8.11.04

pára. pára tudo. não quero fazer nada. quero só ficar aqui deitada. e quando a coragem chegar, se é que ela vai chegar, vou mandar publicar um edital. mas só num primeiro instante, pra incluir no último edital do mundo que daí por diante não existiria mais edital algum.

um, dois, três, quatro, segundo, minuto, hora, dia, mês, ano. faria questão de embebedar tudo que conte, para que em suas trajetórias haja engano, para que ontem já não saiba mais se passou, ou que se esqueça de morrer e prolongue-se. talvez os editais trouxessem algo a respeito do que poderia se prolongar ou não. dores de barriga terminariam rapidamente e beijos de língua no escuro durariam séculos ou até uma cãibra incoveniente aparecer. mas a cãibra logo acabaria, porque o tempo da cãibra é curto, e de morte súbita, assoprando alívio, ela pediria férias: "já trabalho tão pouco, por que não me aposentar?" mas sobre os editais, nada mais sei dizer. nada mais sei dizer agora. agora não é hora. eu só quero não fazer nada.

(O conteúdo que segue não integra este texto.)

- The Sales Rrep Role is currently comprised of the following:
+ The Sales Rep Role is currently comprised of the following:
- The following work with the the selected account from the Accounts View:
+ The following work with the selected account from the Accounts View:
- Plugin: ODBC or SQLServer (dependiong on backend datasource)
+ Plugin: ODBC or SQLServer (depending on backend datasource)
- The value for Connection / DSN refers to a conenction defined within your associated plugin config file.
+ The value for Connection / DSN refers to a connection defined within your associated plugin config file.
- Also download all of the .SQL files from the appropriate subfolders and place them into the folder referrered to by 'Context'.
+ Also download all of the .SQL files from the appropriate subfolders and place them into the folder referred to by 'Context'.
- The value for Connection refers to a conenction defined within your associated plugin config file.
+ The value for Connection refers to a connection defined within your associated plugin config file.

e fazer nada por tempo indeterminado. ficarei parada, na cama, você já sabe. e quanto tiver vontade, vou à praia. e todos não farão nada, nunca. e mesmo que façam algo, será como se fosse não fazer nada. quando você gosta muito de cozinhar e alguém lhe pede que faça uma sobremesa, e lhe diz que a mousse que você preparou está uma delícia, você responde: "ora, ora, não foi nada". e não foi nada porque não foi nada mesmo. porque viver seria só prazer.

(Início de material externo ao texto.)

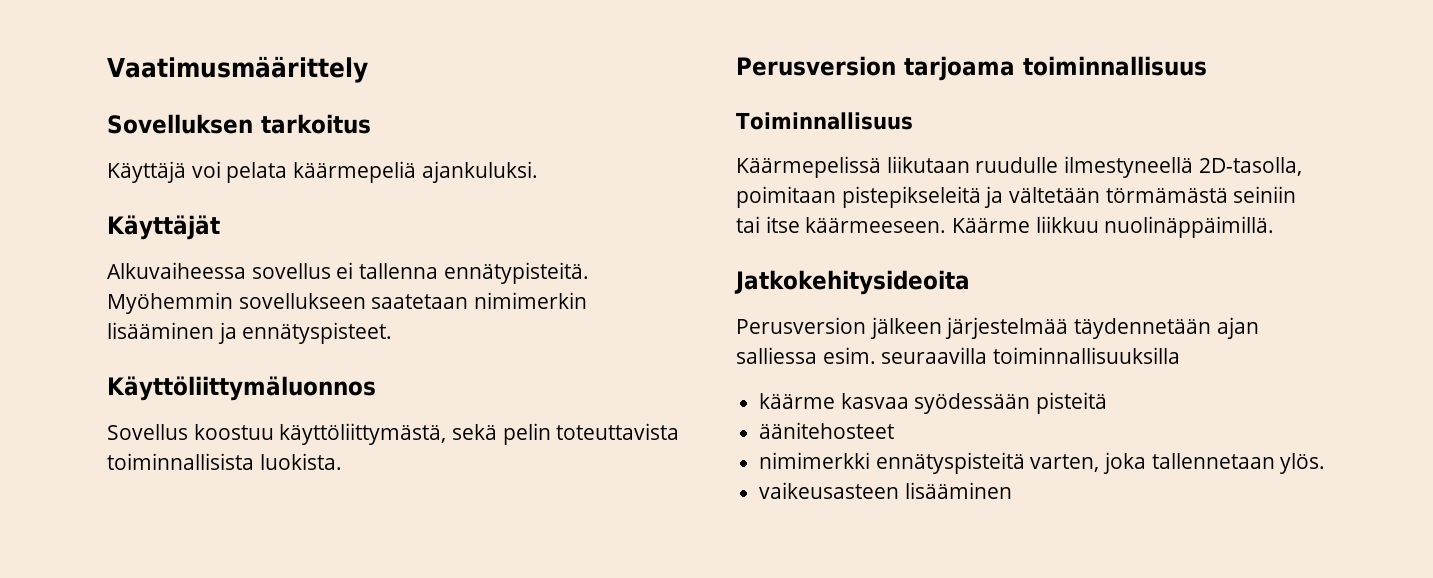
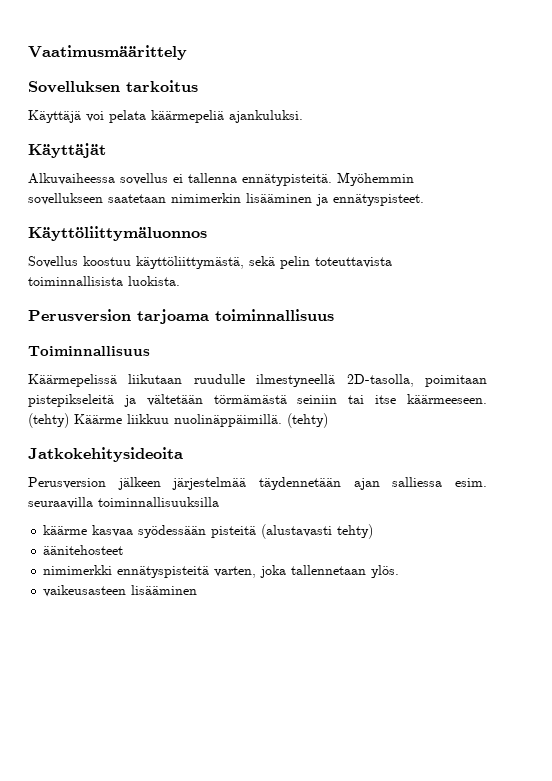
- Käärme liikkuu nuolinäppäimillä.
+ (tehty) Käärme liikkuu nuolinäppäimillä. (tehty)
- käärme kasvaa syödessään pisteitä
+ käärme kasvaa syödessään pisteitä (alustavasti tehty)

por isso parem todos, parem de contar. confundam os números, chamem tudo que for hierarquia pra sambar. vão pra casa e deitem-se em suas camas, ou corram para o parquinho mais próximo de casa só pra lembrar que algum dia já houve divisão no tempo. e você, menino que eu amo, pára também. pára para lembrar que agora, você pode ser sempre menino. pausa eterna que vira parada inconstante, só pra lembrar que um tempo atrás, quando o céu estava claro assim, você sabia que devia ser um pouco mais de meio-dia, e que, provavelmente, você estaria enfadado e pedindo pra sumir. rezando pra ser uma girafa esquecida no meio da áfrica, ou uma marmota esquista. mas agora não. você está no parquinho, o céu está azul, é tanto vento em sua cara, e você se encontra tão feliz, que até deu vontade de trabalhar. mas agora não, não e não. talvez amanhã. hoje, você também não quer fazer nada, assim como eu. como todos.

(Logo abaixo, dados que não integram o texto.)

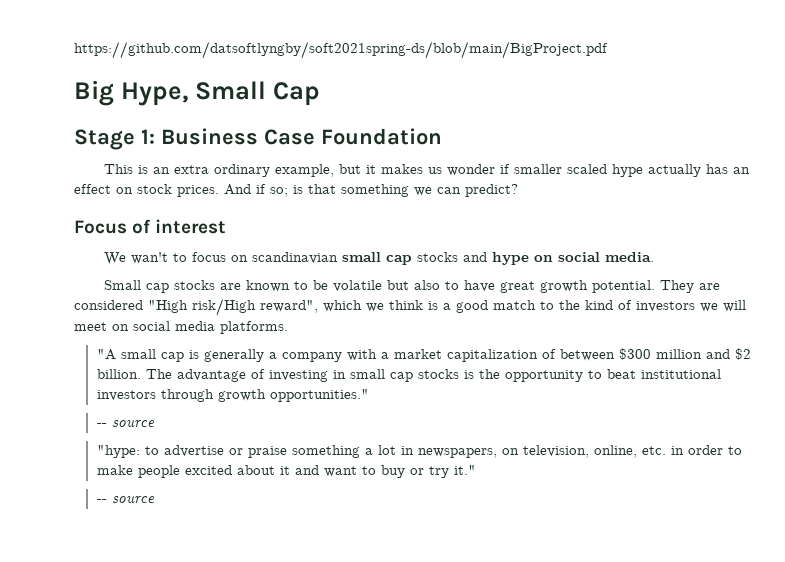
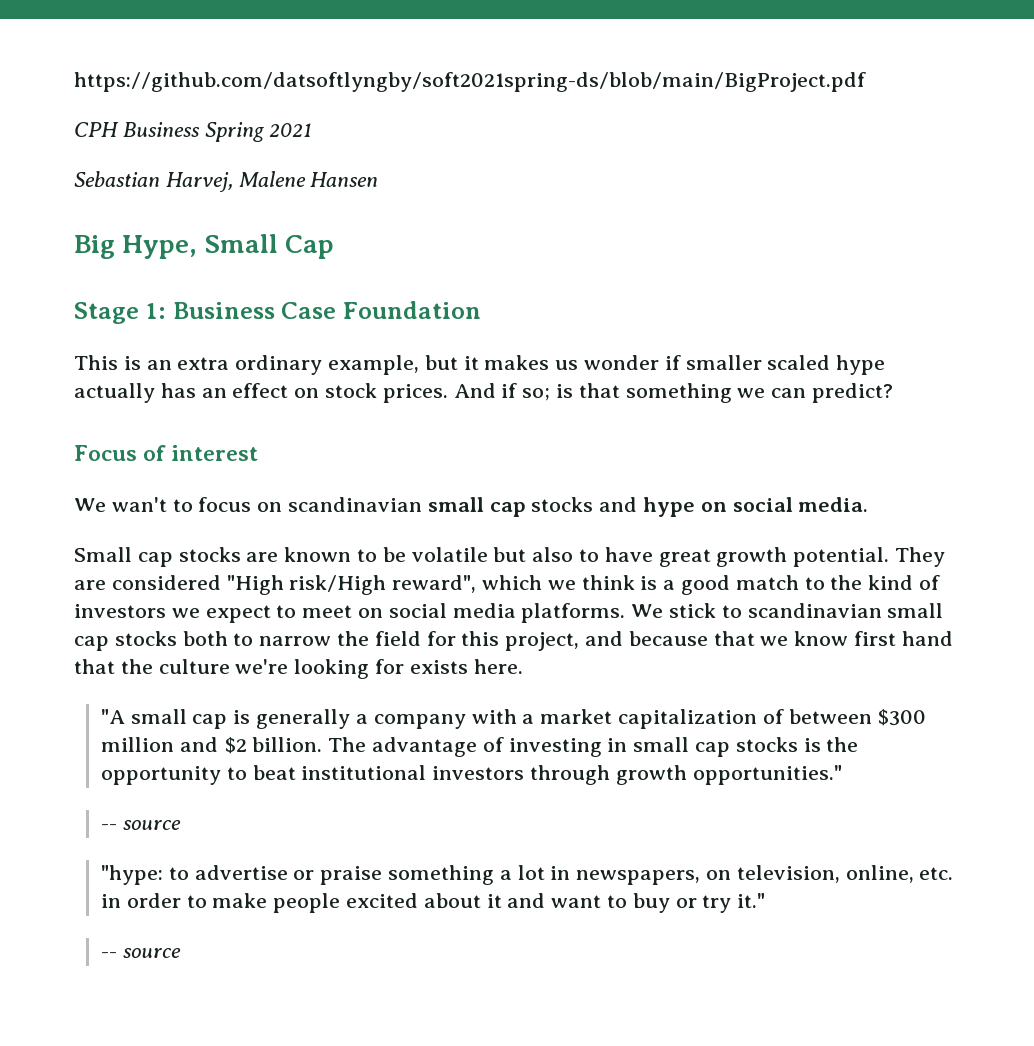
+ CPH Business Spring 2021
+ Sebastian Harvej, Malene Hansen
- They are considered "High risk/High reward", which we think is a good match to the kind of investors we will meet on social media platforms.
+ They are considered "High risk/High reward", which we think is a good match to the kind of investors we expect to meet on social media platforms. We stick to scandinavian small cap stocks both to narrow the field for this project, and because that we know first hand that the culture we're looking for exists here.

e aí, se eu for ao parque e lhe encontrar, vou lhe dizer coisas fantásticas. foi um sonho maravilhoso, vermelho e azul, que tive esta tarde. esquecíamos tanto do tempo, que nosso filhos não sabiam mais o que era relógio, calendários ou cronômetros sequer. não tinham noção das unidades, que já nasciam carimbadas e batizadas de tempo. tudo que era contagem virou areia, virou alga marinha, virou bicho que estava em extinção, e de tanto bicho que virou, deixou de extinção estar! alguns viraram comida, pra tudo que é gente que tinha fome; outros viraram homens, apenas pra amar. e até os que já foram tempo esqueceram da contagem.

mas eu não vou ao parque. não agora. e isso você já sabe. agora a gente não faz nada. apenas deita e sonha. quando eu acordar, quem sabe... e como não há mais nada que marque o momento em que eu irei lhe procurar, prometo que na primeira noite de lua minguante que houver estarei na sua casa - se ela se lembrar de minguar. se lá em cima no cinema de tudo que é corpo de luz e eternidade as coisas também não pararem.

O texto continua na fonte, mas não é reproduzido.